‘I’m a licensed private investigator and have been for quite a while. I’m a lone wolf, unmarried, getting middle-aged, and not rich. I’ve been in jail more than once and I don’t do divorce business. I like liquor and women and chess and a few other things. The cops don’t like me too well, but I know a couple I get along with. I’m a native son, born in Santa Rosa, both parents dead, no brothers or sisters, and when I get knocked off in a dark alley sometime, if it happens, as it could to anyone in my business, nobody will feel that the bottom has dropped out of his or her life.’*
This is Philip Marlowe in the raw, stripped of his wisecracks and telling it like it is. Bleak, sharp and cynical, it tells you almost everything you need to know about the private detective and his world.

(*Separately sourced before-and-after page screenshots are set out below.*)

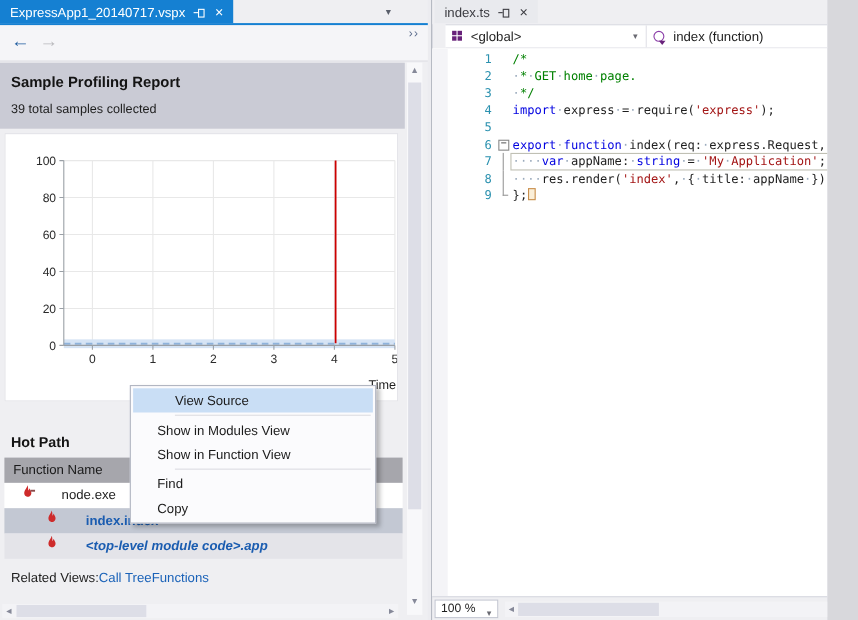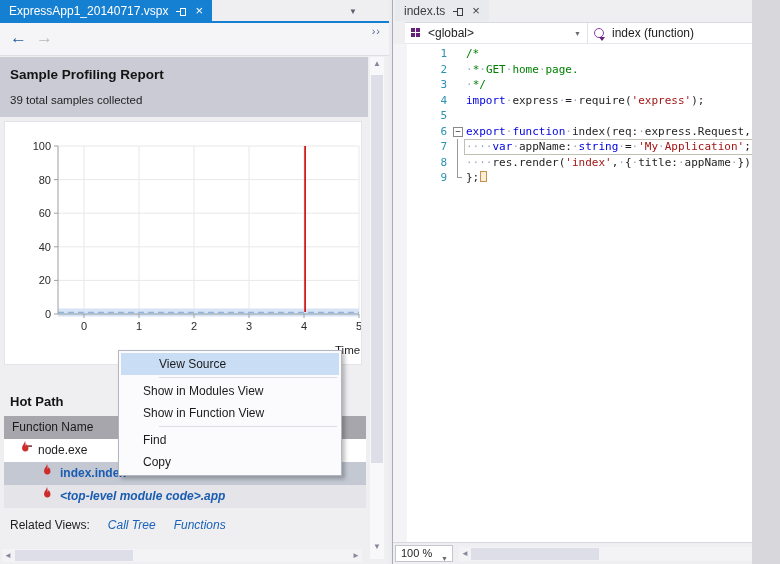"node.exe" .hp-row .lbl { margin-left: 6px -> 24px }
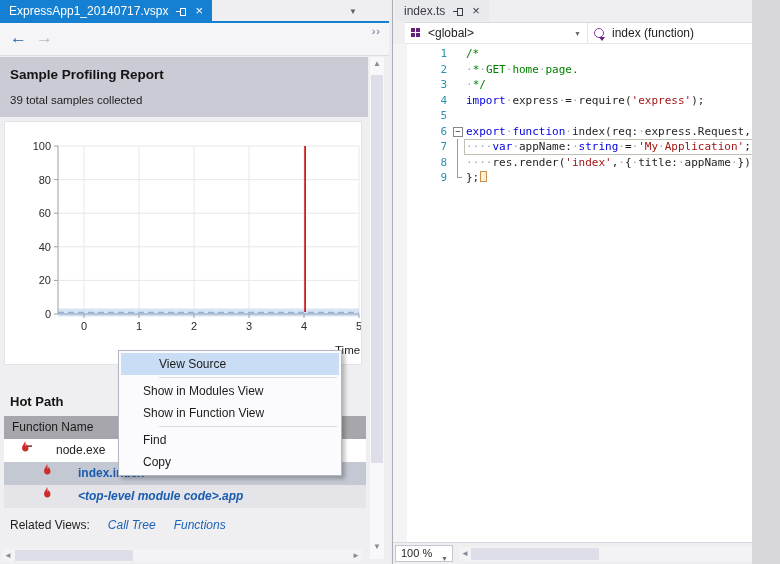"Call Tree" .related a { font-style: italic -> none; margin-left: 18px -> none }
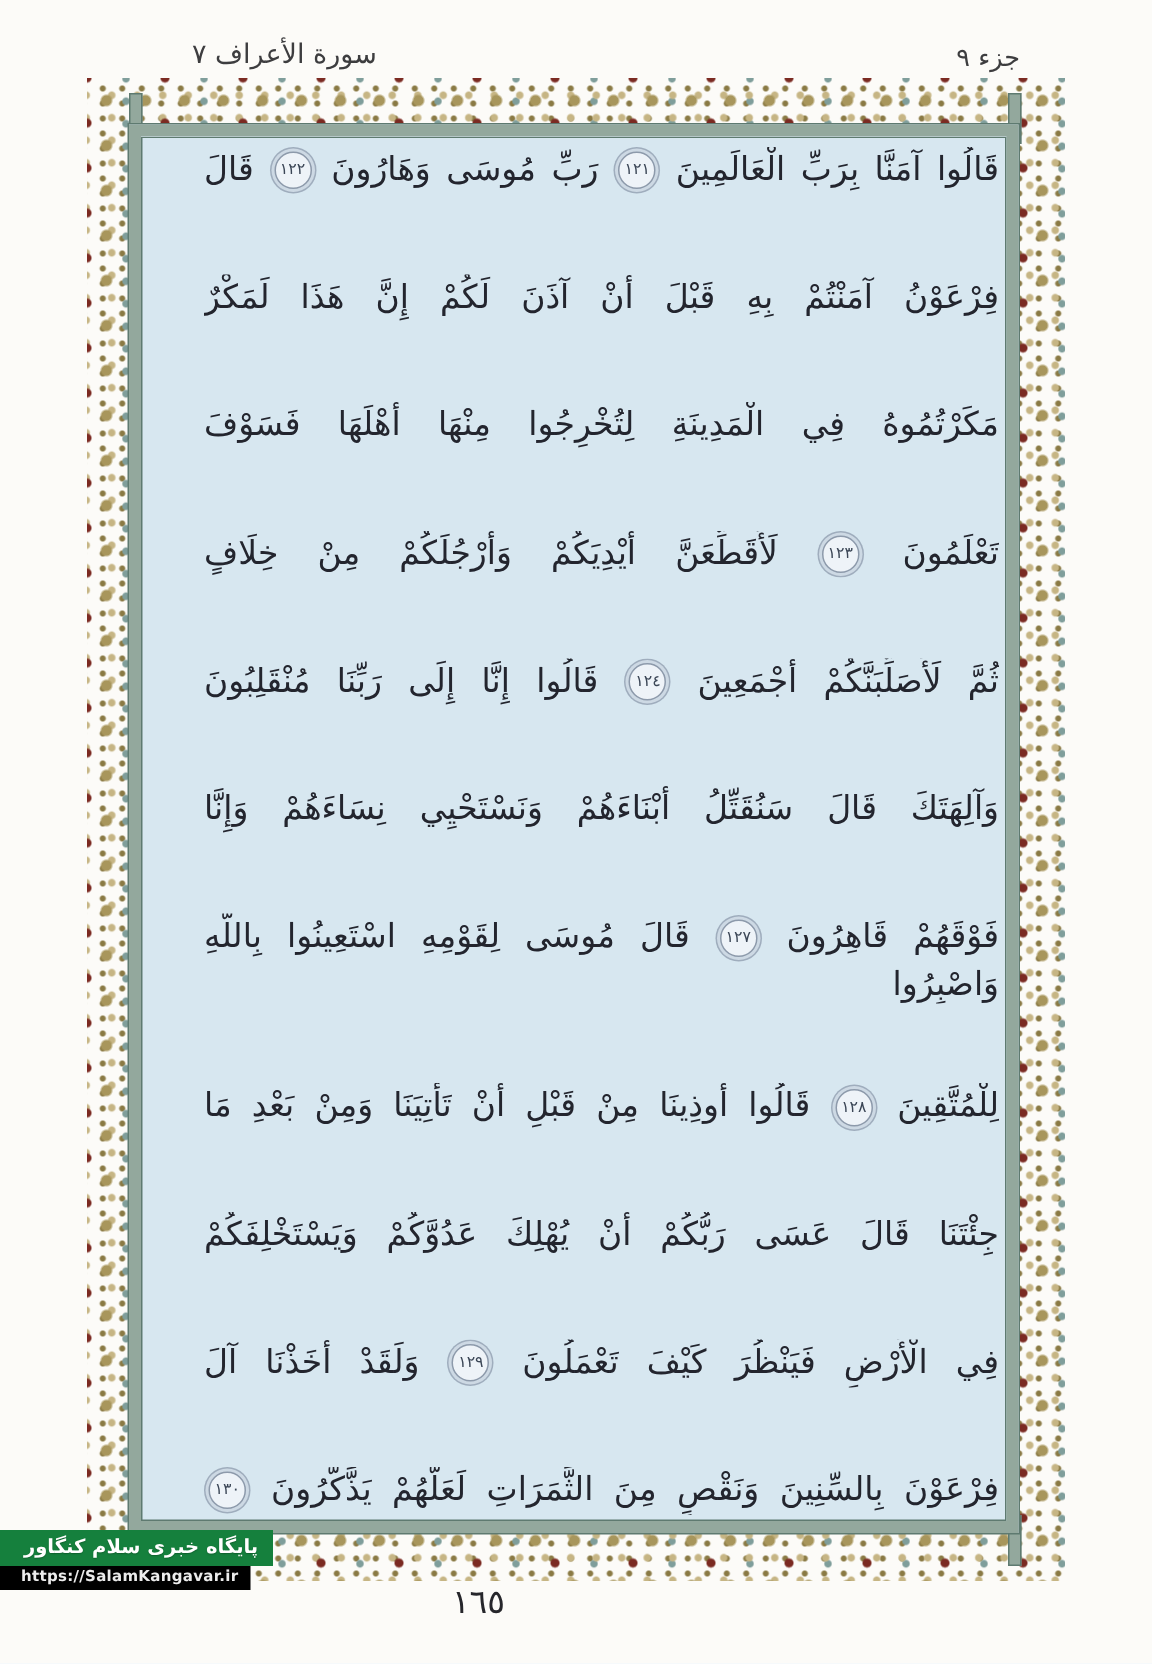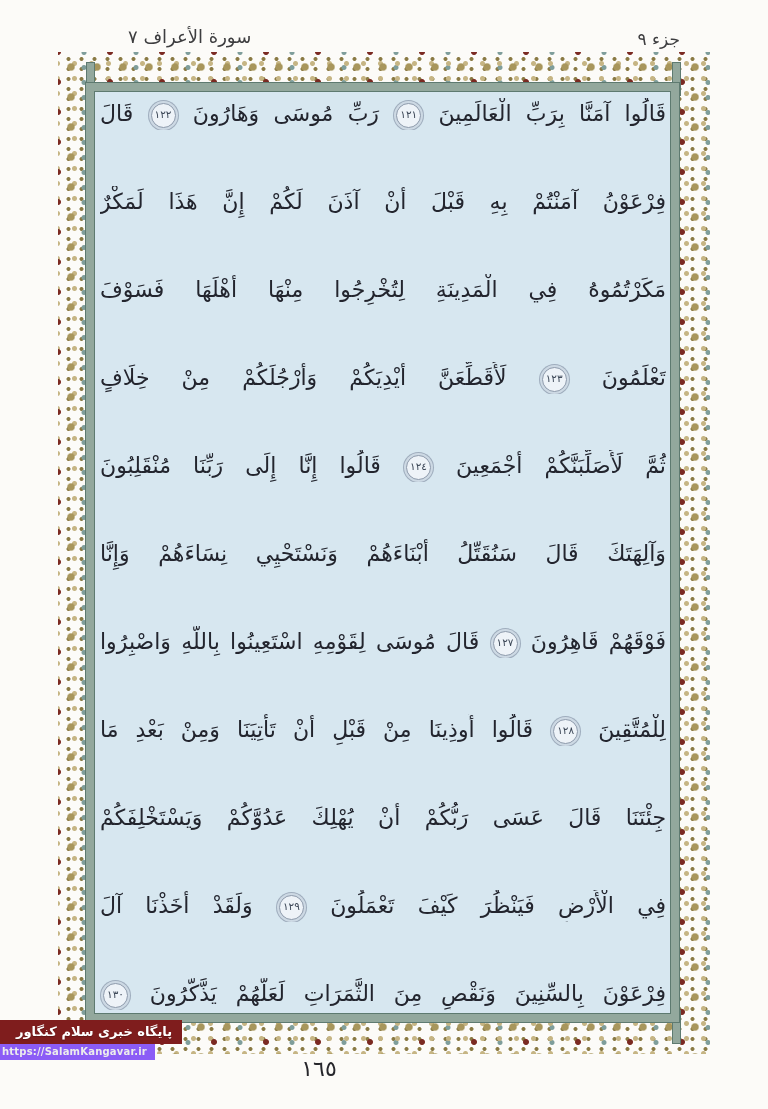"قَالُوا آمَنَّا بِرَبِّ الْعَالَمِينَ" .qline { margin-left: none -> 36px }
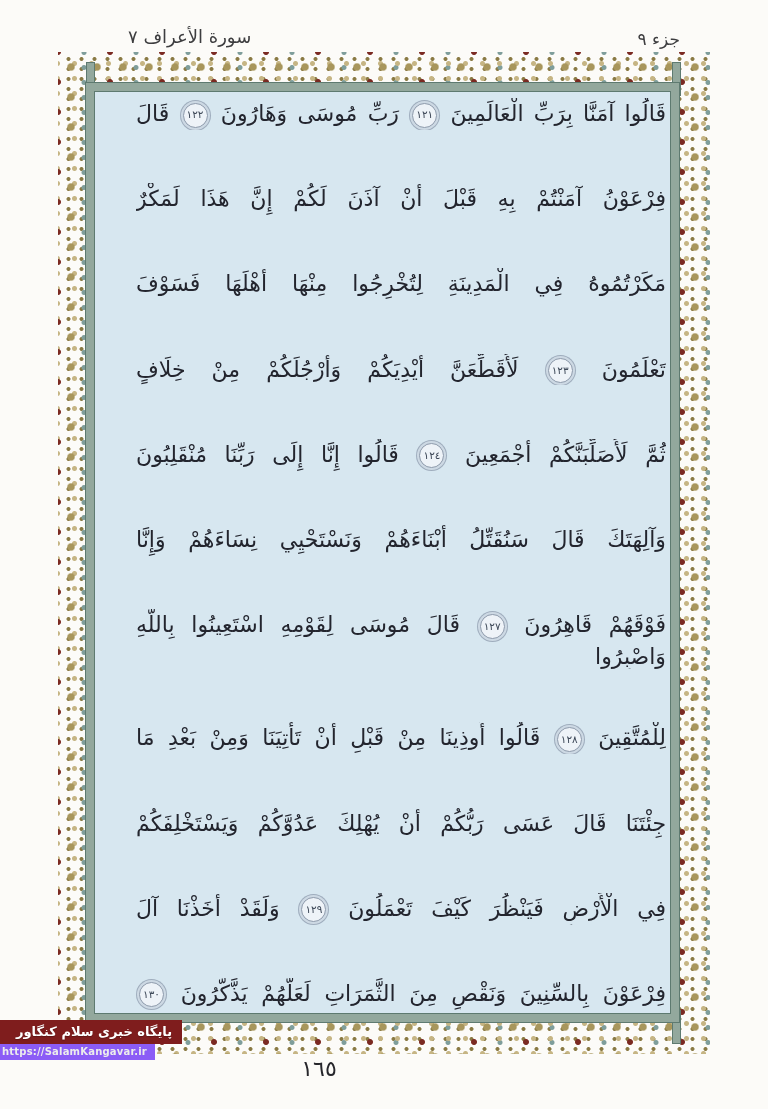"پایگاه خبری سلام کنگاور" .wm-title { background: #7f1d1d -> #15803d }
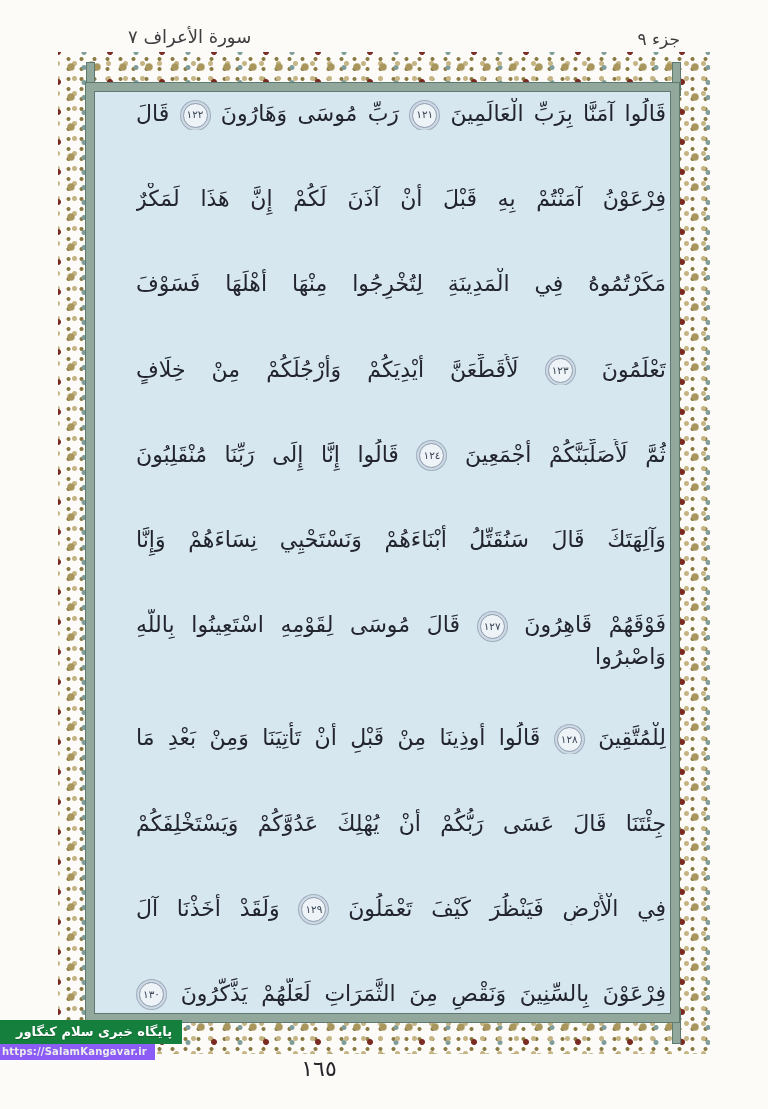"https://SalamKangavar.ir" .wm-url { background: #8b5cf6 -> #000000; padding: 2px 8px 3px 2px -> 2px 8px 3px 14px }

Raymond Chandler is one of the great stylists. As good as, if not better than, PG Wodehouse, who also created an equally extraordinary world or way of viewing the world in Bertie Wooster (and who shared with Chandler the Alma Mater of Dulwich College).
You don’t read Chandler or Wodehouse for the stories. What happens, and to who, is not why we’re reading. The plot is not really the point, whether it might be good, bad or indifferent. Like Shakespeare the plot might be borrowed or secondhand or become secondary to the author’s real concern (or, in Chandler’s case, made up as he went along). What matters to these writers is the telling of the story.
This is what separates the truly great writers from the mere scribblers.
A few months ago I had a brief discussion with a science-fiction editor-cum-writer over at his blog. He was saying that he’d been told by his agent to alter the style of the story he was working on as big publishers weren’t buying that kind of thing: it simply wouldn’t sell. He did as his agent advised and they made the sale to one of the majors. I wanted to know what he’d been told to change, which he found difficult to answer, but this led to a discussion of whether readability or a good story was at the heart of these things. He concluded by saying that telling a good story was ultimately what mattered in getting published.
Perhaps this is the case with genre publishing. If so, then it’s a shame. Because that suggests the telling of the story – the author’s voice – has become a secondary concern. It’s the voice that transports us into the author’s world, not the story – which is what happens (or ‘a narrative of incidents’ according to my Chambers). Chandler made his novels up as he went along, famously claiming that when he didn’t know what to write next, he’d have someone walk in holding a gun. (Which perhaps explains why there is a murder that goes unaccounted for in The Big Sleep.) The effort went into the words, into bringing Marlowe and his Hollywood neighbourhood alive. This might explain why Marlowe is a more human character than, say, James Bond (who Fleming once described as a blunt instrument) and Sherlock Holmes, who looks at humanity like a scientist might a freakish bug in a petri dish. Marlowe is a man, he has failings. But those failings come out of his strengths: his wits and his morals.
Trouble Is My Business is released on July 31st. This, at last, completes Penguin’s reissue of the Philip Marlowe stories (excluding the tantalizingly titled ‘Philip Marlowe’s Last Case’, which I’ve never read). Eight books to match the eight books featuring the other greatest private detective in the world recently released by Penguin.
If you like crime fiction you should read Chandler. If you like fine writing and sneer at genre fiction then read him and learn to revise your opinion.
And if you still think the story is more important than how it is told, then this might just be the book for you.
Colin Brush
Senior Copywriter
* I can’t for the life of
me remember which title this comes from since I scribbled this piece down to go on the
page one of these eight editions (great Saul Bass-influenced covers by former Penguin designer
Steve Marking) about three years ago.